- Records supplied -
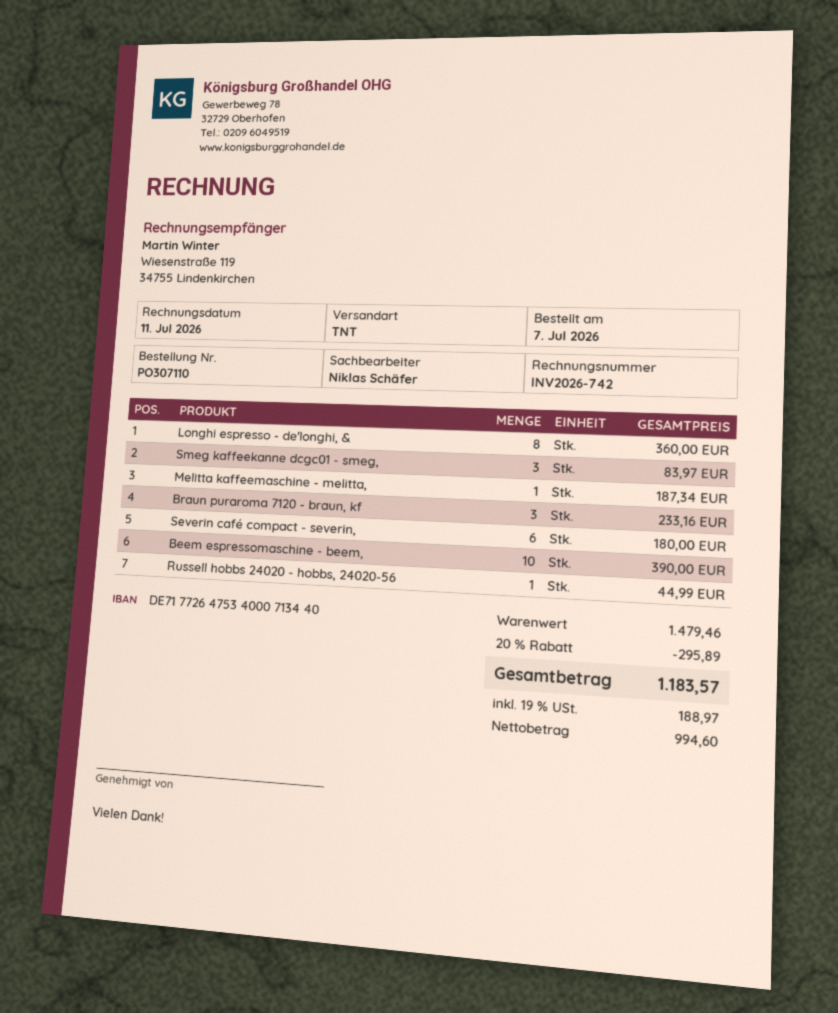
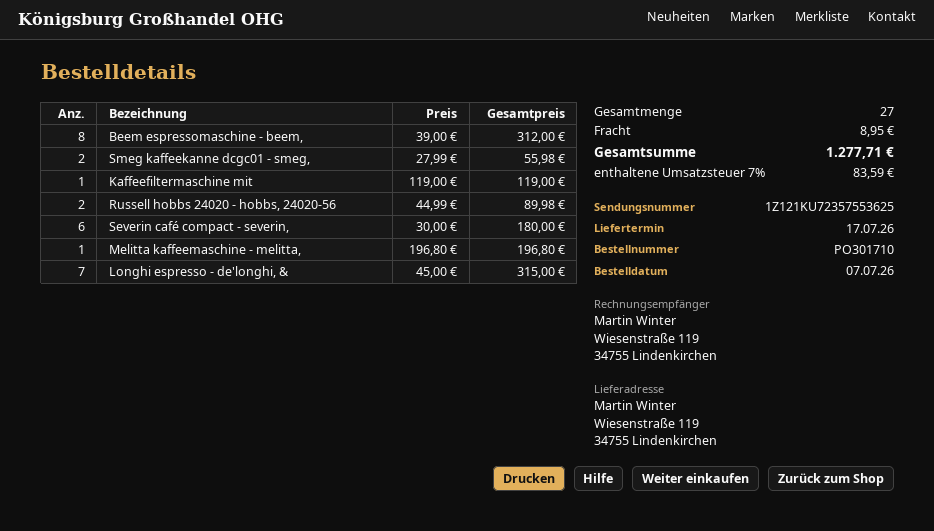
order number: PO307110 -> PO301710
Longhi espresso - de'longhi, &: 8 for 360.00 -> 7 for 315.00
Smeg kaffeekanne dcgc01 - smeg,: 3 for 83.97 -> 2 for 55.98
Melitta kaffeemaschine - melitta,: 1 for 187.34 -> 1 for 196.80
Braun puraroma 7120 - braun, kf: 3 for 233.16 -> none
Beem espressomaschine - beem,: 10 for 390.00 -> 8 for 312.00
Russell hobbs 24020 - hobbs, 24020-56: 1 for 44.99 -> 2 for 89.98
Kaffeefiltermaschine mit: none -> 1 for 119.00
discount: 20% = 295.89 -> none
shipping: none -> 8.95
tax: 19% = 188.97 -> 7% = 83.59
total: 1183.57 -> 1277.71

- Task brief -
Within the material above, transcribe exactly the lines that run from the line holding "Longhi espresso - de'longhi, &: 8" through the line holding "Braun puraroma 7120".

- Solution -
Longhi espresso - de'longhi, &: 8 for 360.00 -> 7 for 315.00
Smeg kaffeekanne dcgc01 - smeg,: 3 for 83.97 -> 2 for 55.98
Melitta kaffeemaschine - melitta,: 1 for 187.34 -> 1 for 196.80
Braun puraroma 7120 - braun, kf: 3 for 233.16 -> none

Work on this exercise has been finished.